The resulting kernel might look something like this:
__device__ int gcount; // must be set to zero before the kernel launch
__global__ void test_g(float *in1, float *in2, float *out1, int posdir, int pos)
{
int tid = threadIdx.x + blockIdx.x*blockDim.x;
__shared__ float t1[32];
float ival = in1[tid];
for(int i = 0; i < posdir*pos; i += 32) {
if (threadIdx.x < 32) {
t1[threadIdx.x] = in2[i+threadIdx.x];
}
__syncthreads();
for(int j = 0; j < 32; j++)
{
float tval = t1[j] * ival;
if(tval > 0){
int idx = atomicAdd(&gcount, 1);
out1[idx] = tval * ival
}
}
}
}
Disclaimer: written in browser, never been compiled or tested, use at own risk.....
Note that your write to ct was also a memory race, but with gcount now a global value, you can read the value after the kernel without the need for ct.
EDIT: It seems that you are having some problems with zeroing gcount before running the kernel. To do this, you will need to use something like cudaMemcpyToSymbol or perhaps cudaGetSymbolAddress and cudaMemset. It might look something like:
const int zero = 0;
cudaMemcpyToSymbol("gcount", &zero, sizeof(int), 0, cudaMemcpyHostToDevice);
Again, usual disclaimer: written in browser, never been compiled or tested, use at own risk.....
A better way to do what you are doing is to give each thread its own output, and let it increment its own count and enter values - this way, the double-for loop can happen in parallel in any order, which is what the GPU does well. The output is wrong because the threads share the out1 array, so they'll all overwrite on it.
You should also move the code to copy into shared memory into a separate loop, with a __syncthreads() after.
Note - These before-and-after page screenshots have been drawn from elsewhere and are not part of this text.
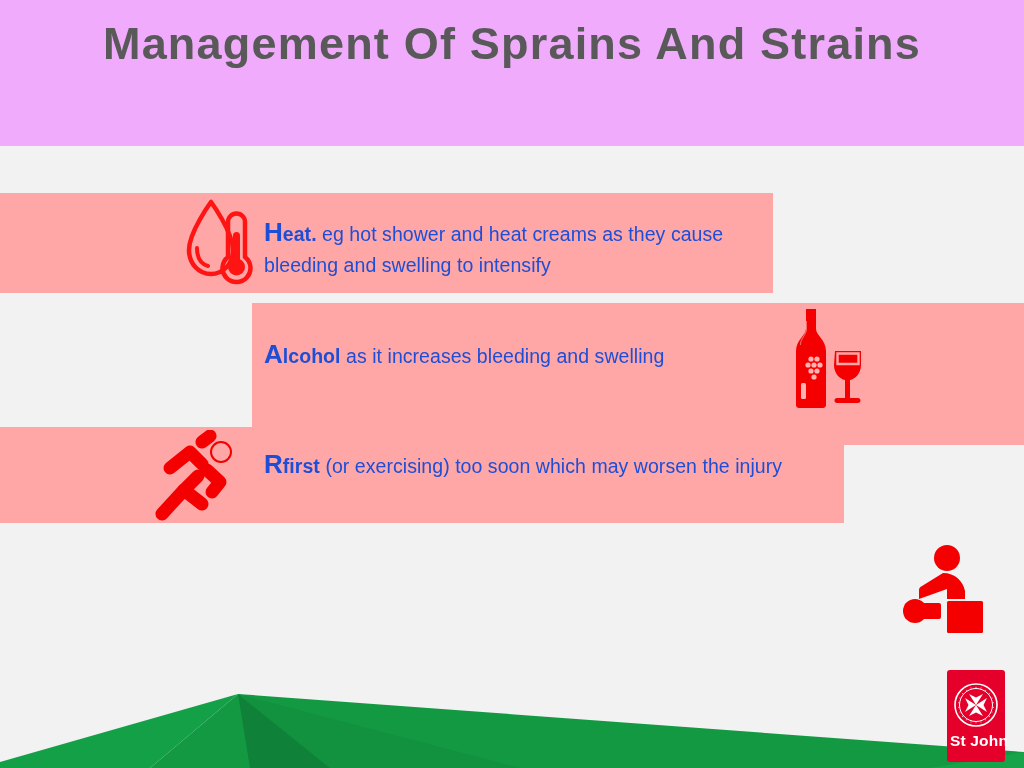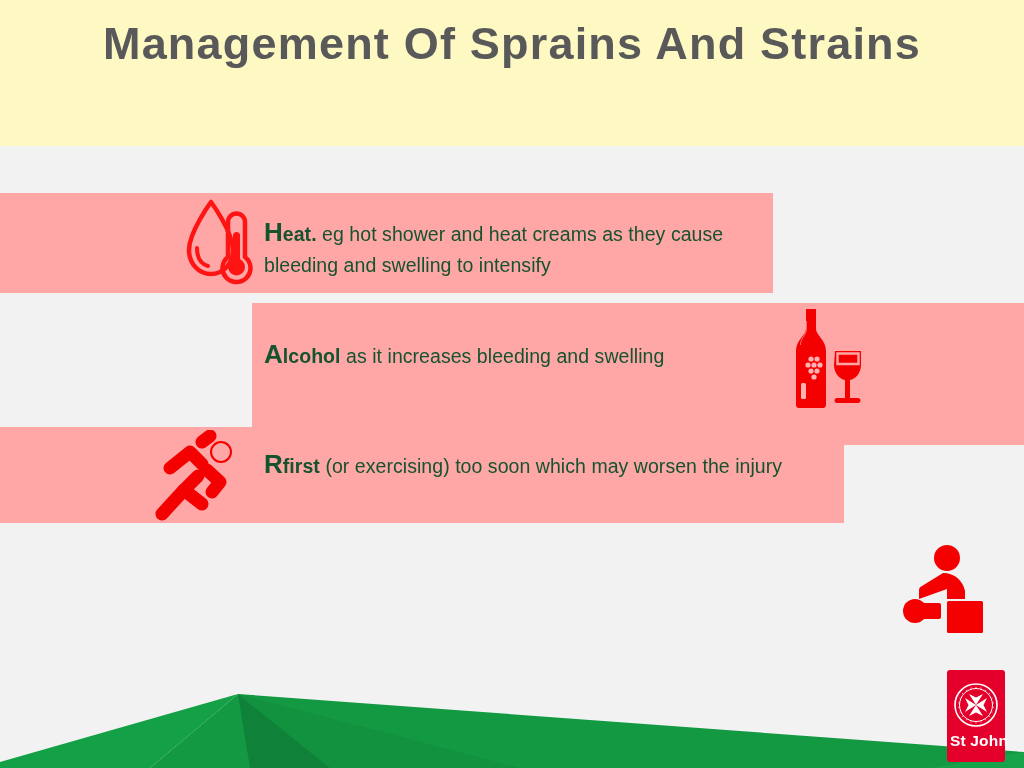--- a/index.html
+++ b/index.html
@@ -31,7 +31,7 @@
     left: 0; top: 0;
     width: 1024px;
     height: 146px;
-    background: #fef9c3;
+    background: #f0abfc;
   }
   #title {
     position: absolute;

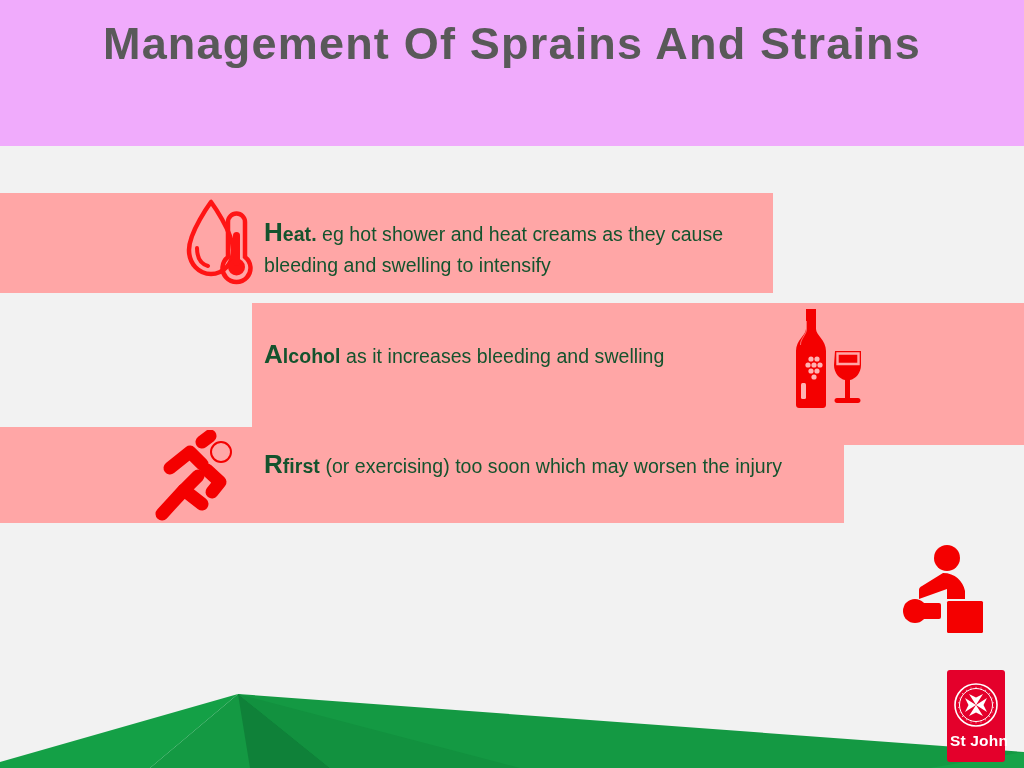--- a/index.html
+++ b/index.html
@@ -66,7 +66,7 @@
   }
   .bar-text {
     position: absolute;
-    color: #14532d;
+    color: #1d4ed8;
     font-size: 19.5px;
     line-height: 31px;
     letter-spacing: 0.05px;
With the __syncthreads() out of the loop, you should get better performance - this means that your shared array will have to be the size of in2 - if this is a problem, there's a better way to deal with this at the end of this answer.
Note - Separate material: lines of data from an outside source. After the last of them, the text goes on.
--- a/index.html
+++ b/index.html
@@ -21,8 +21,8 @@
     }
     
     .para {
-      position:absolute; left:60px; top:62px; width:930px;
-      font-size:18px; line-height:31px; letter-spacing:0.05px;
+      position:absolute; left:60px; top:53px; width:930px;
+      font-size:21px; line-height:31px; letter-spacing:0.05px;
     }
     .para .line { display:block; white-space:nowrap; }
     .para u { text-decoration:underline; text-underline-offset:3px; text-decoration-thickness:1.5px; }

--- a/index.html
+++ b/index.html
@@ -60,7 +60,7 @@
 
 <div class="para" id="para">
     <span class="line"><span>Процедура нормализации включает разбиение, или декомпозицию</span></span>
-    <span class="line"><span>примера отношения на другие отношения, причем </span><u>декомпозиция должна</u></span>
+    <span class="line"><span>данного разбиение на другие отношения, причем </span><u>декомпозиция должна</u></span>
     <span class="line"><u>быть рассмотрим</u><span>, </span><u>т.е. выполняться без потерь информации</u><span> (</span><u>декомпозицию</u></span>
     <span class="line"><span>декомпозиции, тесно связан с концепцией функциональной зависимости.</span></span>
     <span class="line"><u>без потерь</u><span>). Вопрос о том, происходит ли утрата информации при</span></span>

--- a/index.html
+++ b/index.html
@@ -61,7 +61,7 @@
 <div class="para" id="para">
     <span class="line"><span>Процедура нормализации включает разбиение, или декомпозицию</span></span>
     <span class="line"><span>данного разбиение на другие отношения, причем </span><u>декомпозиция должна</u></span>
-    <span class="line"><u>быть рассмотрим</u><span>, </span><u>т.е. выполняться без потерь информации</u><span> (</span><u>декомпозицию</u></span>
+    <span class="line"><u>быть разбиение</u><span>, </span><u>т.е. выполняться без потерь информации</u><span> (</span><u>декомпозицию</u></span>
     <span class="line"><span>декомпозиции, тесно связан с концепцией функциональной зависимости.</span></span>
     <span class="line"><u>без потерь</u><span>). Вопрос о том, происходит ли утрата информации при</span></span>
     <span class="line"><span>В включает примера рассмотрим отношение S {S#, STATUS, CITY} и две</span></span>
You also should move the threadIdx.x < 32 check to the outside. So your code will look something like this:
if (threadIdx.x < 32) {
for(int i = threadIdx.x; i < posdir*pos; i+=32) {
t1[i] = in2[i];
}
}
__syncthreads();
for(int i = threadIdx.x; i < posdir*pos; i += 32) {
for(int j = 0; j < 32; j++)
{
...
}
}
Then put a __syncthreads(), an atomic addition of gcount += count, and a copy from the local output array to a global one - this part is sequential, and will hurt performance. If you can, I would just have a global list of pointers to the arrays for each local one, and put them together on the CPU.
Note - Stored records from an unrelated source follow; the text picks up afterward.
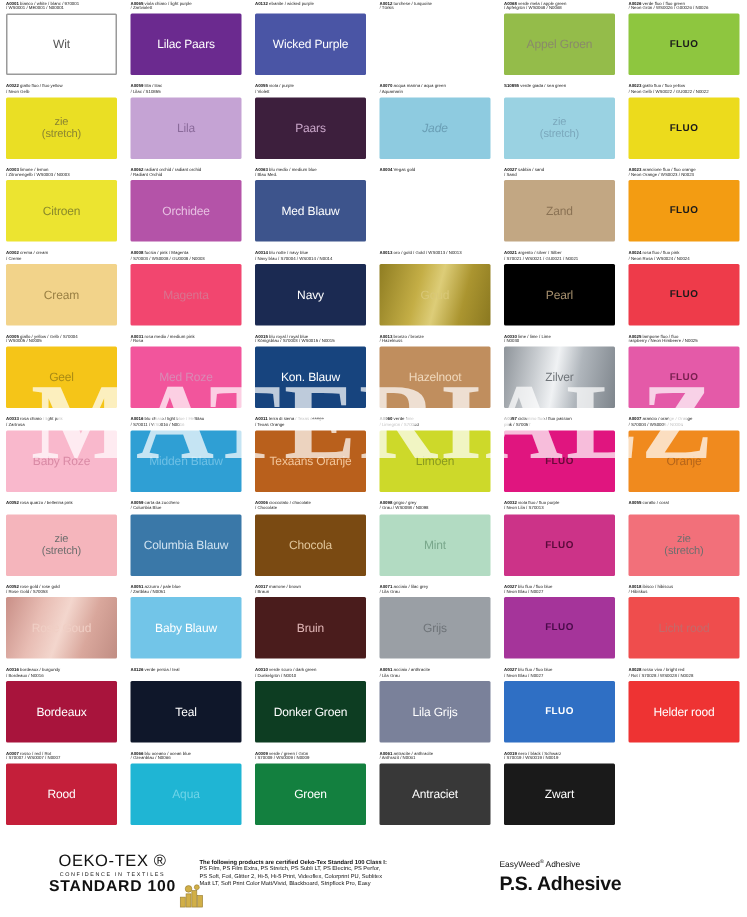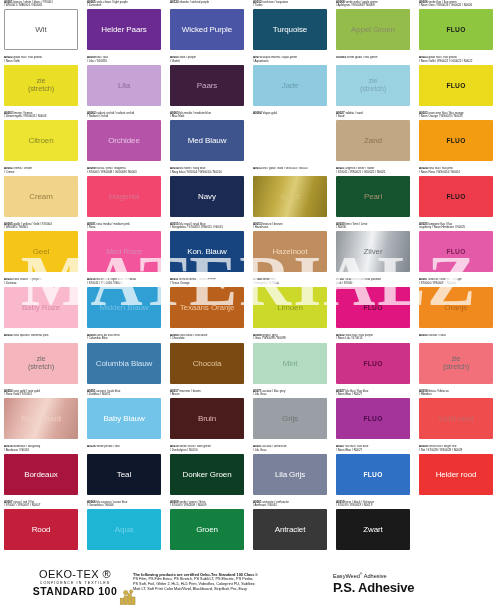--- a/index.html
+++ b/index.html
@@ -79,7 +79,7 @@
         <div class="meta"><span class="code">A0065</span> <span>viola chiaro / light purple
 / Zartviolett</span></div>
         <div class="chip" style="background: rgb(107, 42, 143);">
-          <div class="lbl" style="color: rgb(255, 255, 255); white-space: pre-line;">Helder Paars</div>
+          <div class="lbl" style="color: rgb(255, 255, 255); white-space: pre-line;">Lilac Paars</div>
         </div>
       </div>
       <div class="cell">

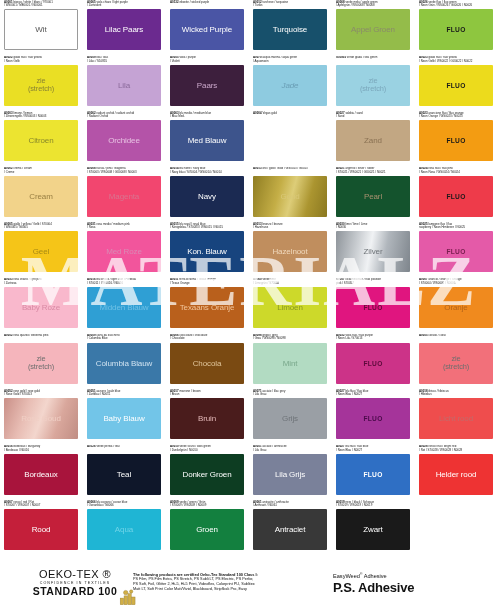--- a/index.html
+++ b/index.html
@@ -91,9 +91,6 @@
       <div class="cell">
         <div class="meta"><span class="code">A0012</span> <span>turchese / turquoise
 / Türkis</span></div>
-        <div class="chip" style="background: rgb(23, 80, 107);">
-          <div class="lbl" style="color: rgb(255, 255, 255); white-space: pre-line;">Turquoise</div>
-        </div>
       </div>
       <div class="cell">
         <div class="meta"><span class="code">A0068</span> <span>verde mela / apple green

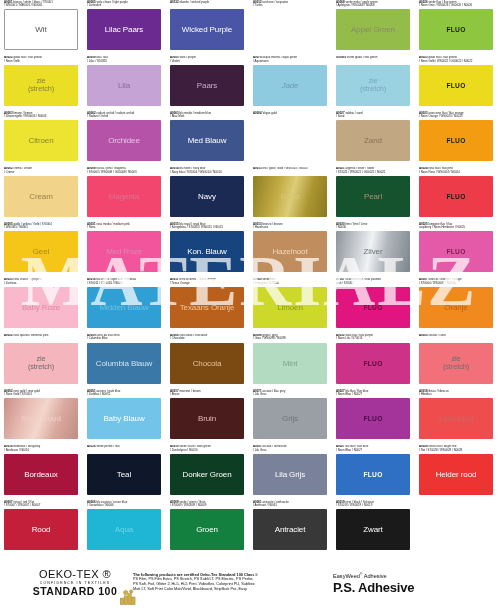--- a/index.html
+++ b/index.html
@@ -217,7 +217,7 @@
       <div class="cell">
         <div class="meta"><span class="code">A0021</span> <span>argento / silver / Silber
 / S70021 / WS0021 / GU0021 / N0021</span></div>
-        <div class="chip" style="background: #14532d;">
+        <div class="chip" style="background: #000000;">
           <div class="lbl" style="color: rgb(168, 145, 111); white-space: pre-line;">Pearl</div>
         </div>
       </div>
Another change is that you don't need shared memory for t2 - it doesn't help you. And the way you are doing this, it seems like it works only if you are using a single block. To get good performance out of most NVIDIA GPUs, you should partition this into multiple blocks. You can tailor this to your shared memory constraint. Of course, you don't have a __syncthreads() between blocks, so the threads in each block have to go over the whole range for the inner loop, and a partition of the outer loop.